SAINT JOHN • On Aug. 24, 2016, according to court records, a patient at the Saint John Regional Hospital emergency department threatened to kill Dr. James French and harm his family. The offender was arrested, charged and the sentencing judge denied a request for a discharge, saying it was “a serious matter” to threaten a doctor administering care.  

French says he’s “pretty lucky” with Horizon Health Network to have supports in place for workplace violence. But that not every employer in the province is proactive and not every employee is as protected.

As the province looks to legislate regulations for dealing with workplace violence, WorkSafeNB is asking for employers and employees to weigh in on what kind of law they’d like to see in place.

The public consultation consists of a five-page online survey available at: www.worksafenb.ca/Stakeholder-engagement#vio.  

The consultation includes questions about:

• What employees should be protected by the legislation

• Whether violence should include harassment or extend to bullying

• Whether risk assessments be required, including a review of past incidents

• Whether internal policies are required, including for reporting violence, documenting instances and post-incident care.

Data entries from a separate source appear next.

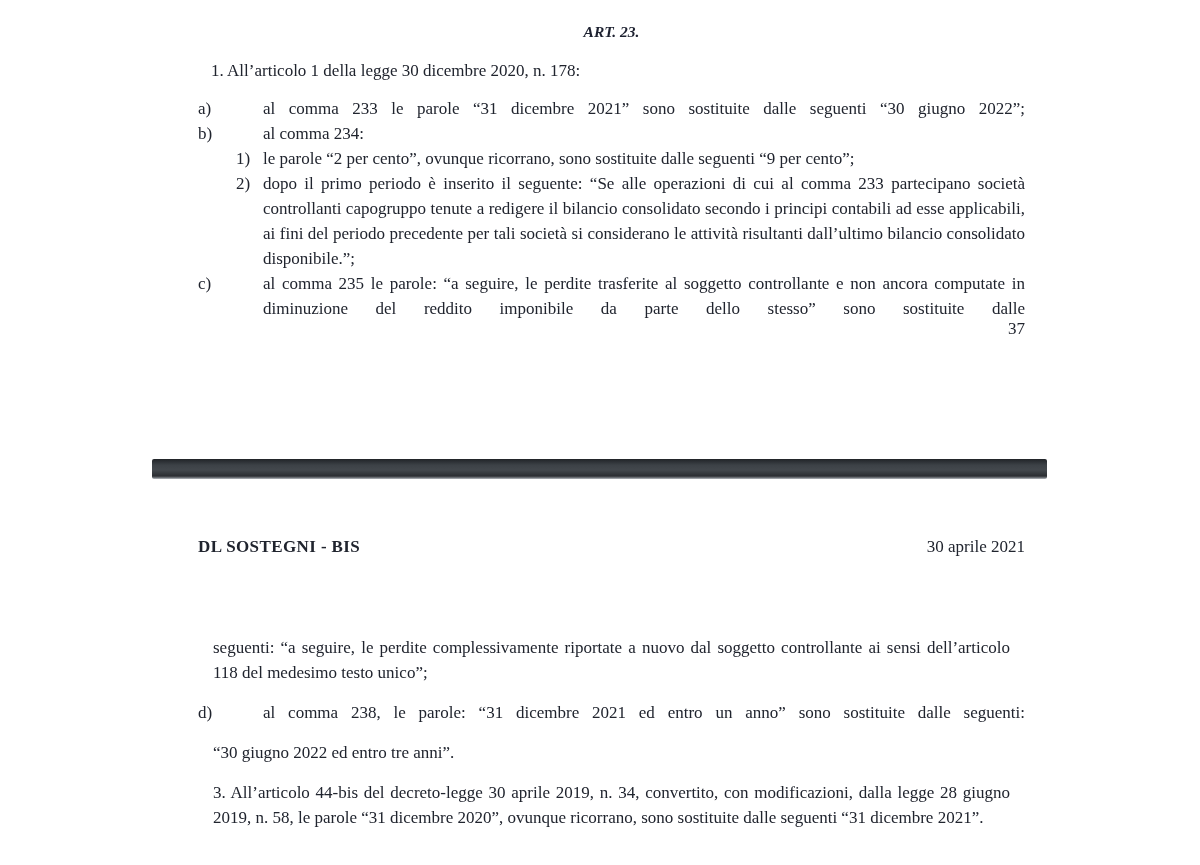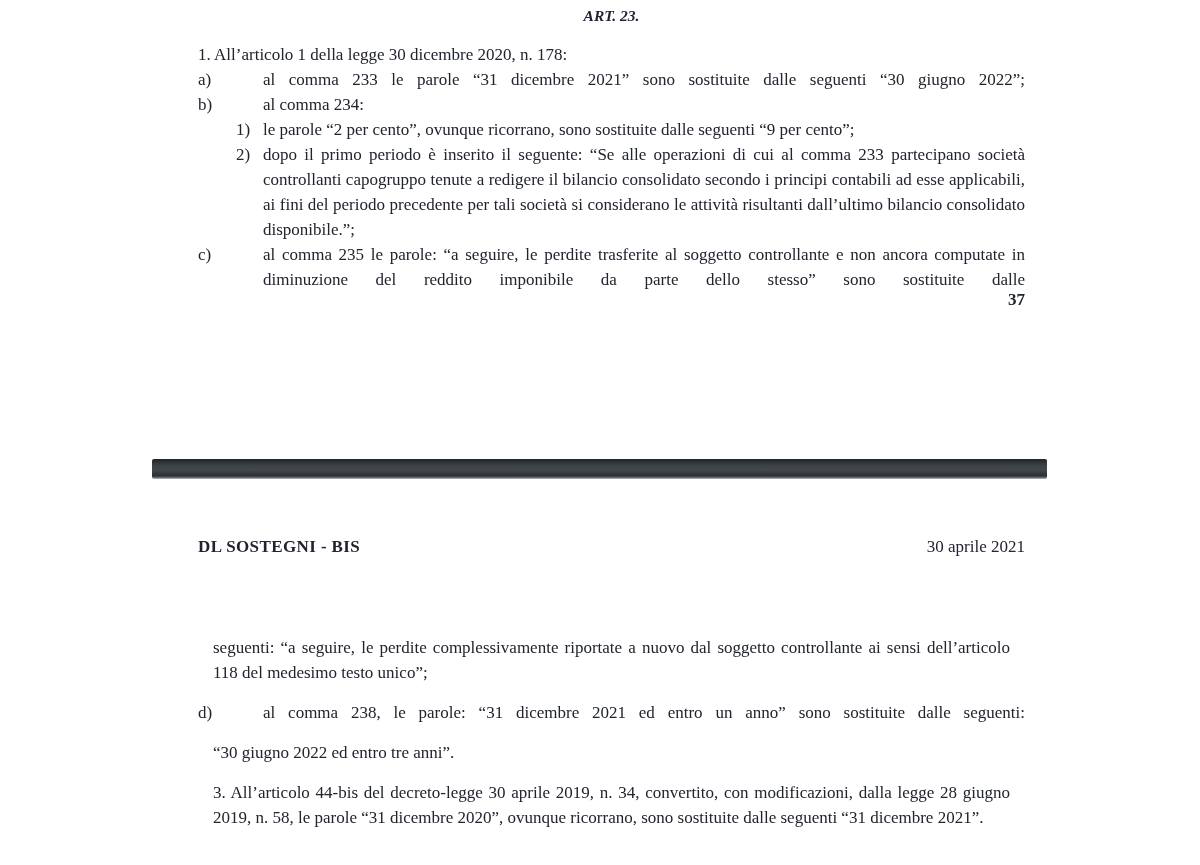--- a/index.html
+++ b/index.html
@@ -17,7 +17,7 @@
   
   #page1 { top: 6px; }
   .doc-title {
-    margin: 0; text-align: center;
+    margin: 16px; text-align: center;
     font-size: 15.5px; line-height: 20px;
     font-weight: bold; font-style: italic;
     color: #1d2130;

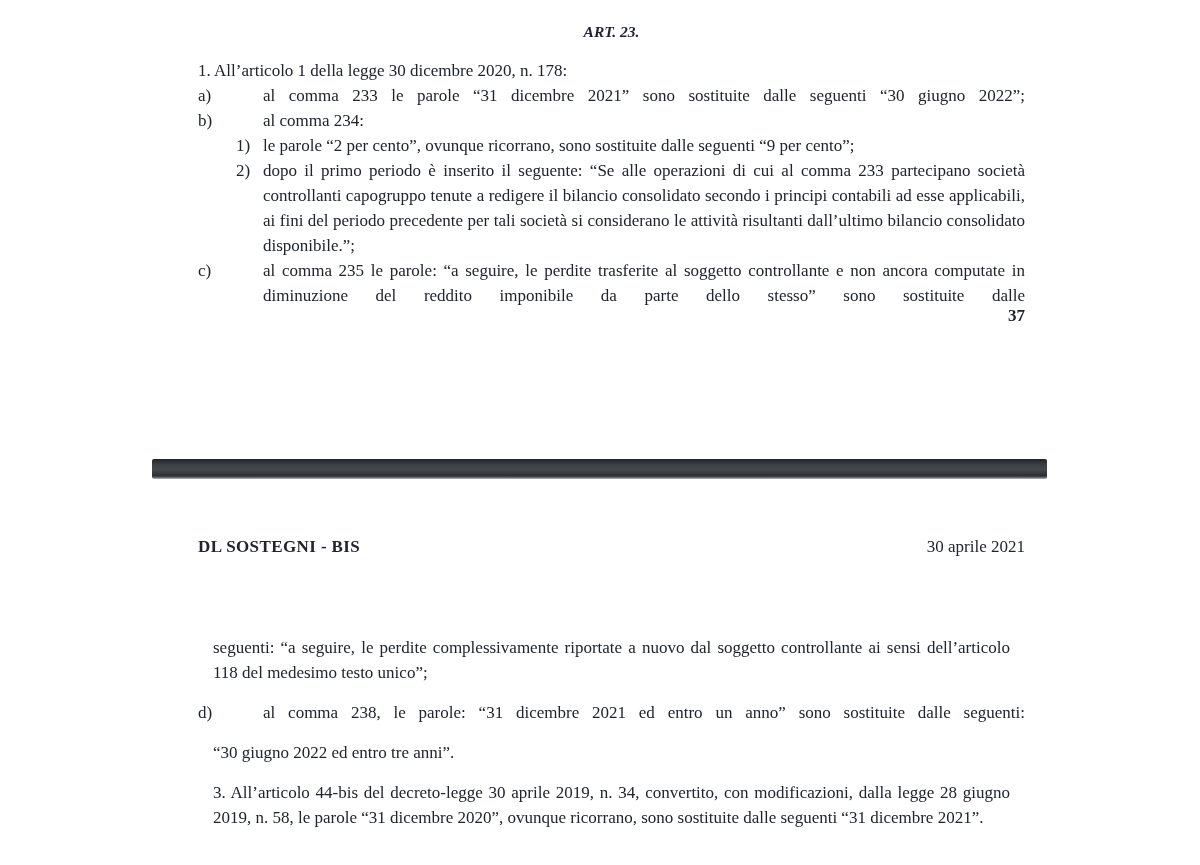--- a/index.html
+++ b/index.html
@@ -27,7 +27,7 @@
     font-size: 17px; line-height: 25px;
     text-align: justify;
   }
-  .body-text p { margin: 0; font-family: Liberation Serif, serif; }
+  .body-text p { margin: 13px; font-family: Liberation Serif, serif; }
   .item { position: relative; padding-left: 65px; }
   .item > .lbl { position: absolute; left: 0; top: 0; }
   .item.sub > .lbl { left: 38px; }

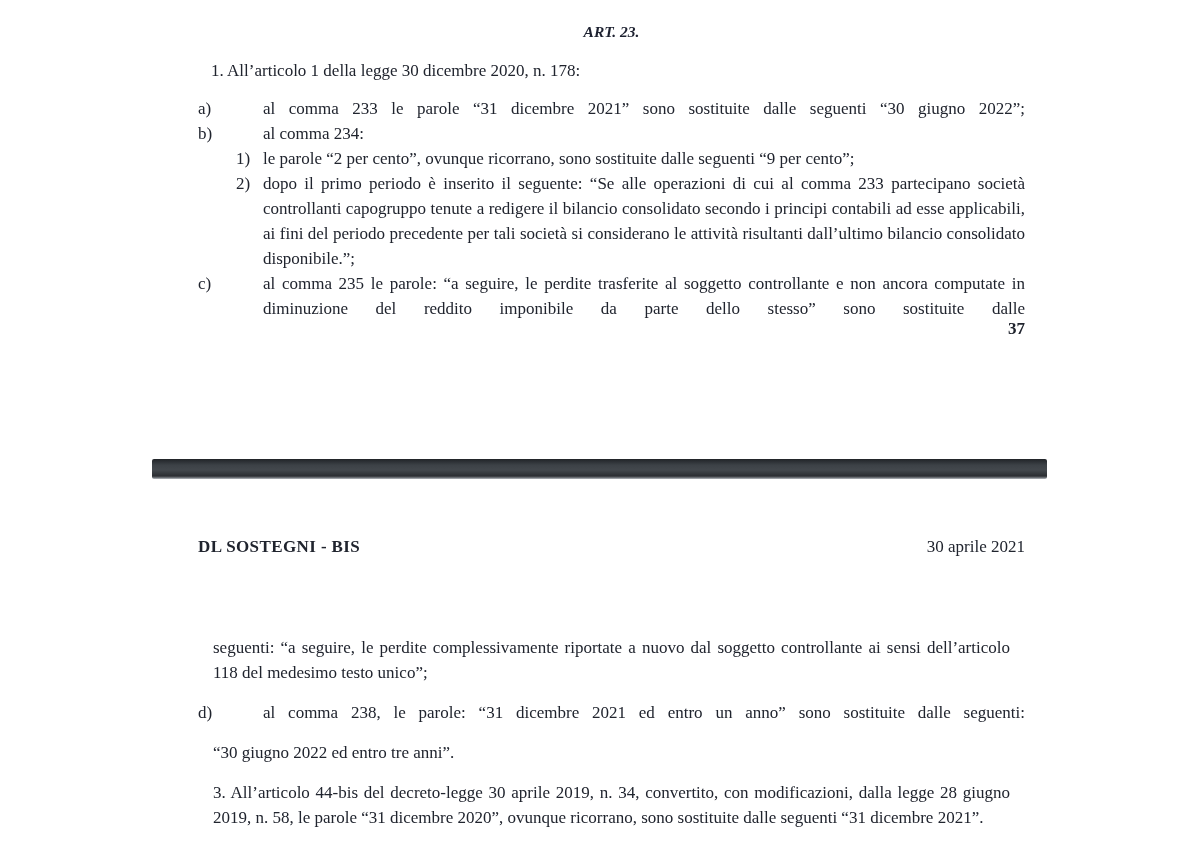--- a/index.html
+++ b/index.html
@@ -32,7 +32,7 @@
   .item > .lbl { position: absolute; left: 0; top: 0; }
   .item.sub > .lbl { left: 38px; }
   .force-just { text-align-last: justify; }
-  .pagenum { margin-top: -5px; text-align: right; font-size: 17px; line-height: 25px; font-weight: bold; }
+  .pagenum { margin-top: -5px; text-align: right; font-size: 17px; line-height: 25px; }
 
   
   .page-sep {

French says he’s worked in emergency departments around the world where firearms teams are deployed once a month, and says verbal and physical aggression is “almost an inevitable part of the job.”

In response, he says he’s undertaken self-defence and self-protection training, and is now a certified instructor.

“Dealing with these incidents is 99 per cent behaviour and any training you get, the more resilient you can be to handle things in a calm professional way,” says French. “Anything that we do to make our teams more resilient and improve workers safety is obviously a positive thing.”

For now, New Brunswick is the only province without workplace violence legislation to any extent. Last month, the Department of Post-Secondary Education, Training and Labour announced its plans to develop regulations by April 2018. WorkSafeNB is one of the main stakeholders government said it intends to have weigh in on the new law.

Richard Blais, WorkSafeNB’s director of compliance and regulatory review, says a public consultation is needed to make sure no businesses are caught off-guard by what a new law could require once passed.

“If the legislative final outcome is to impact all workplaces our intent is definitely to reach far and wide,” says Blais.

One question Blais is hoping the consultation might help to answer is the extent of concern over workplace harassment in the province. He says much is already known about the reality of physical violence in health care, education and correctional services, but harassment is only rarely reported to WorkSafeNB.

“We are aware it’s happening, sure, but how much is it happening? We can’t say as much.”

Paula Doucet, president of New Brunswick Nurses’ Union, says she would like the consultation to be just the first part of a public awareness campaign about the legislation. No matter how strong the looming law is, she says it alone won’t make a workplace safer.

“It’s about implementation and the fact that there’s going to have to be a long-term commitment to awareness,” says Doucet.

During her 13 years as a nurse, Doucet says she was cursed at, spit on, kicked and punched, and saw her co-workers face the same. The union, she says, is encouraging all of its members to contribute to the consultation.

“It’s a mindset and societal shift that needs to happen. (Violence) is not part of the job.”